Collection entries
────────────────────

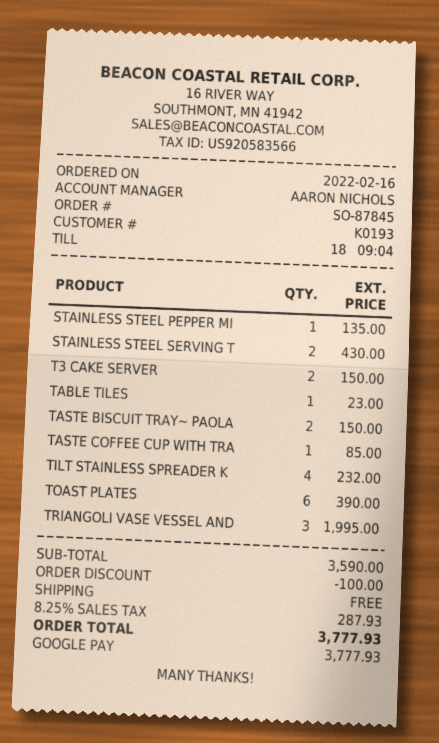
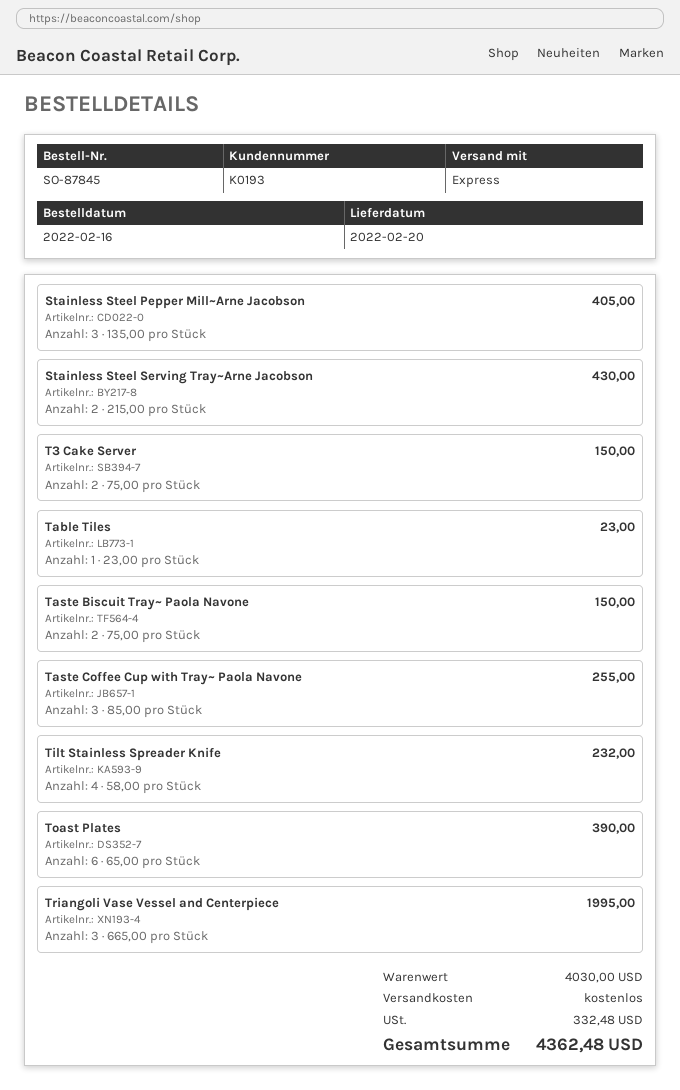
STAINLESS STEEL PEPPER MI: 1 for 135.00 -> 3 for 405.00
TASTE COFFEE CUP WITH TRA: 1 for 85.00 -> 3 for 255.00
subtotal: 3590.00 -> 4030.00
discount: 100.00 -> none
tax: 287.93 -> 332.48
total: 3777.93 -> 4362.48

────────────────────

* Problem to work on *
Repeat the data exactly as written, but without the pictures.

* Finished task *
STAINLESS STEEL PEPPER MI: 1 for 135.00 -> 3 for 405.00
TASTE COFFEE CUP WITH TRA: 1 for 85.00 -> 3 for 255.00
subtotal: 3590.00 -> 4030.00
discount: 100.00 -> none
tax: 287.93 -> 332.48
total: 3777.93 -> 4362.48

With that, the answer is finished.